Киммерийская крепость (Давыдов) - страница 139

– Ничего. Иголку криво воткнул.

Сталин засмеялся – Гурьев едва успел отдёрнуть руку, чтобы действительно не воткнуть иголку, куда не надо. И усмехнулся. Вот мы и на «ты», товарищ Сталин, подумал он. То ли ещё будет.


Сталиноморск. 7 сентября 1940

Гурьев вздохнул и посмотрел на девушку. Я тебе объясню, дивушко. Когда-нибудь объясню. Обещаю, тебе, дивушко, обещаю, решил Гурьев, чувствуя, как перехватывает дыхание от нежности к этой девочке. Химия, подумал он. Проклятая химия.

– Видел. Конечно, видел.

– Я бы тоже хотела его увидеть.

– Да? Ты думаешь, это очень интересно? Всё-таки товарищ Сталин – не тигр в зоопарке, чтобы на него глазеть. Он, скорее всего, потому и не любит, чтобы его беспокоили.

– Нет. Не поэтому.

– А почему?

– Он боится правду услышать.

– Какую же правду, дивушко?

– Что его не любят, а боятся.

Ну да, ну да, подумал Гурьев. Боится он, как же. Дивушко моё, дивушко. Что же ты такое творишь-говоришь.

– А ты бы ему сказала.

– Да. Сказала бы. Обязательно. Сказала бы… Так нельзя с людьми. Это же люди, товарищ Сталин. Это же люди, Гур. Так нельзя. Ведь правда же, нельзя так?

– Нельзя, – подтвердил Гурьев, глядя Даше прямо в глаза. – Нельзя. Разумеется. Ни в коем случае. Даша…

– Я знаю, – перебила его девушка. – Я знаю, Гур. Я ни с кем об этом не говорю. Я знаю, что нельзя. Но с тобой же – можно?

– Со мной можно обо всём говорить, дивушко, – кивнул Гурьев. – Обо всём совершенно. Даже о том, о чём вообще ни с кем говорить нельзя или невозможно.

– Я знаю, – повторила Даша. – Гур, а можно, я тебе свои стихи покажу?

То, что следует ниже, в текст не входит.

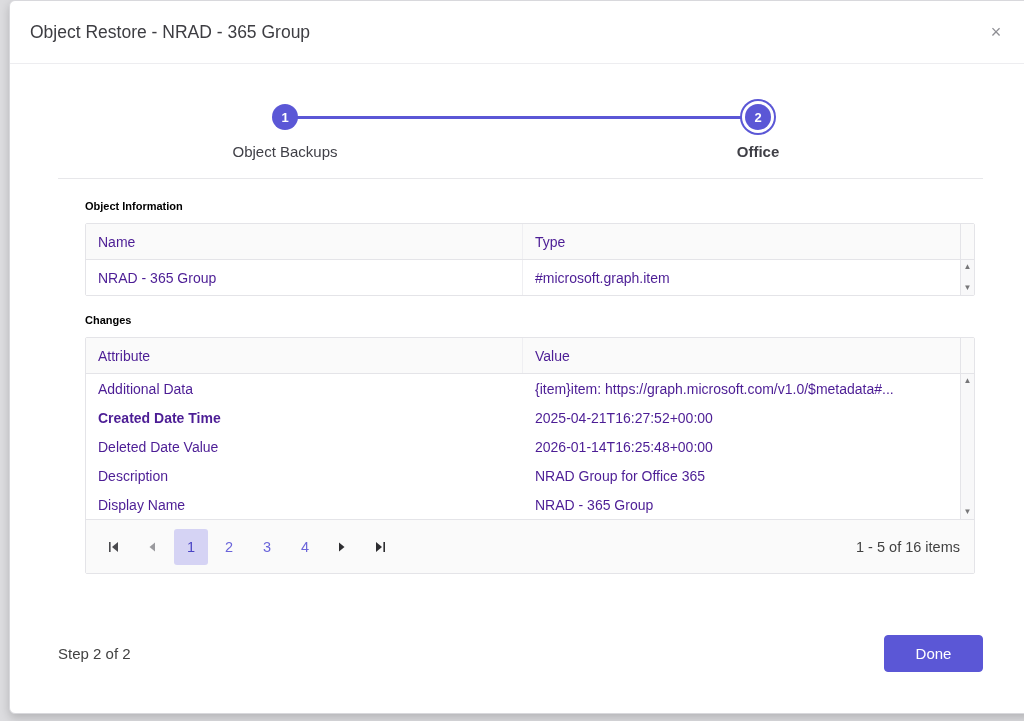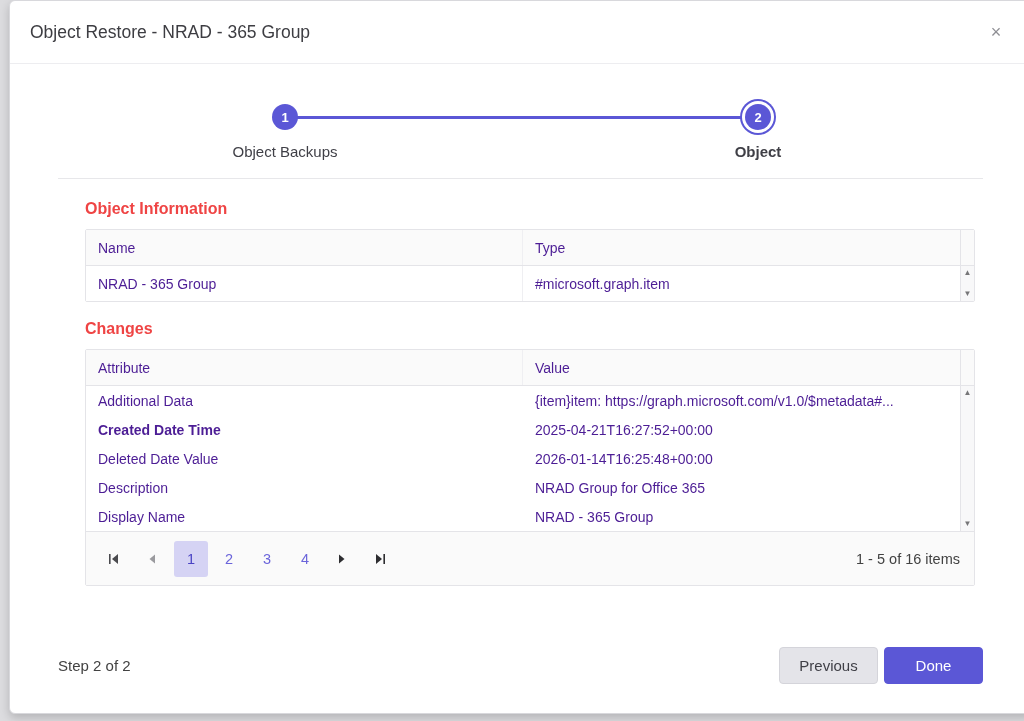--- a/index.html
+++ b/index.html
@@ -59,21 +59,21 @@
     margin:0 auto;
     position:relative; z-index:2;
   }
   .step-circle.current {
     box-shadow:0 0 0 3px #fff, 0 0 0 5px #5b57d6;
   }
   .step-label { margin-top:13px; font-size:15px; color:#3f3f46; }
   .step-label.bold { font-weight:bold; }
   
   .section-heading {
-    font-size:16px; font-weight:bold; color:#ef4444;
+    font-size:11px; font-weight:bold; color:#000000;
     margin:21px 0 11px 27px;
   }
   .grid {
     margin-left:27px; width:890px;
     border:1px solid #e4e4e8;
     border-radius:2px;
     font-size:14px;
   }
   .g-head { display:flex; background:#fafafa; border-bottom:1px solid #e4e4e8; }
   .g-head .g-cell { height:35px; display:flex; align-items:center; }
@@ -161,21 +161,21 @@
   <div class="content">
 
     <div class="stepper">
       <div class="step-line"></div>
       <div class="step step-1">
         <div class="step-circle">1</div>
         <div class="step-label">Object Backups</div>
       </div>
       <div class="step step-2">
         <div class="step-circle current">2</div>
-        <div class="step-label bold">Object</div>
+        <div class="step-label bold">Office</div>
       </div>
     </div>
 
     <div class="section-heading">Object Information</div>
     <div class="grid">
       <div class="g-head">
         <div class="g-cell col-a">Name</div>
         <div class="g-cell col-b">Type</div>
         <div class="col-scroll-head"></div>
       </div>
@@ -258,18 +258,17 @@
         </button>
         <div class="pager-info">1 - 5 of 16 items</div>
       </div>
     </div>
 
   </div>
 
   <div class="footer">
     <div class="step-text">Step 2 of 2</div>
     <div class="btns">
-      <button class="btn btn-secondary">Previous</button>
       <button class="btn btn-primary">Done</button>
     </div>
   </div>
 
 </div>
 
 </body></html>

– Обязательно можно, дивушко. Обязательно. Нужно.

Девушка, вздохнув, вынула из кармана кофточки и протянула ему сложенный вчетверо лист. Усилием воли уняв предательскую дрожь в пальцах, Гурьев развернул бумагу.

Смотреть и слышать. Видеть и молчать.
Зависеть так, чтоб каждый мог обидеть, -
и мелко подличать, не смея закричать.
Терпеть, терпеть, не смея ненавидеть.
Ещё дышать. Надеяться спастись
и головой вертеть, покуда можно.
А ночью, как овечий хвост, трястись
и разводить руками осторожно.
Брести в потёмках, нищим и слепым,
не получать ответов на вопросы -
и исчезать, истаивать, как дым,
средь вечных сумерек и ледяных торосов, -
такие нам достались времена
в стране родной лесов, полей и рек!
И в ужасе таращится луна
на чудище по кличке человек.

Чудо, подумал он. Чудо. Диво дивное, чудо из чудес. Я снова нашёл алмаз, Рэйчел. Мне снова повезло. Снова. Боже мой, Рэйчел. Боже мой. Ну почему – я?!

– Это очень плохо, да? Я знаю, стихи не должны быть такими… политическими. Это, вообще-то, не настоящие стихи тогда получаются… Но всё равно – я же это чувствую, Гур. Значит, наверное, всё-таки… можно? Если чувствуешь. Это ведь тогда по-настоящему, правда? Мне кажется, что чувств вообще только два, на самом деле. Любовь и ненависть. А всё остальное – это просто их отражение. Отголоски, – девушка смотрела на Гурьева своими невозможными глазами, а ему хотелось обнять её, прижать к себе изо всех сил. Господи. Рэйчел. – И литература… То, что ты на уроках рассказываешь… Я не могу читать книги, в которых никто никого не любит. Или где женщину бьют, а потом живут себе дальше, как ни в чём не бывало. Или в которых пишут, что убивать врагов хорошо. Это правильно – убивать врагов, если они на тебя напали, только ведь в этом нет ничего хорошего. Как это может кому-то нравиться – убивать?! Это ужас, Гур. И где в конце все умирают, я тоже читать не могу. Потому что так не должно быть. Это неверно. Так нельзя. Потому что книга – это ведь не только бумага с буковками. Это – воспитание чувств. Чувства тоже нужно воспитывать. Как детей. Люди ведь воспитывают детей? И чувства тоже. А то вырастут такие чувства, как у Сталина, – и что мы все тогда будем делать? Гур? Что ты молчишь?!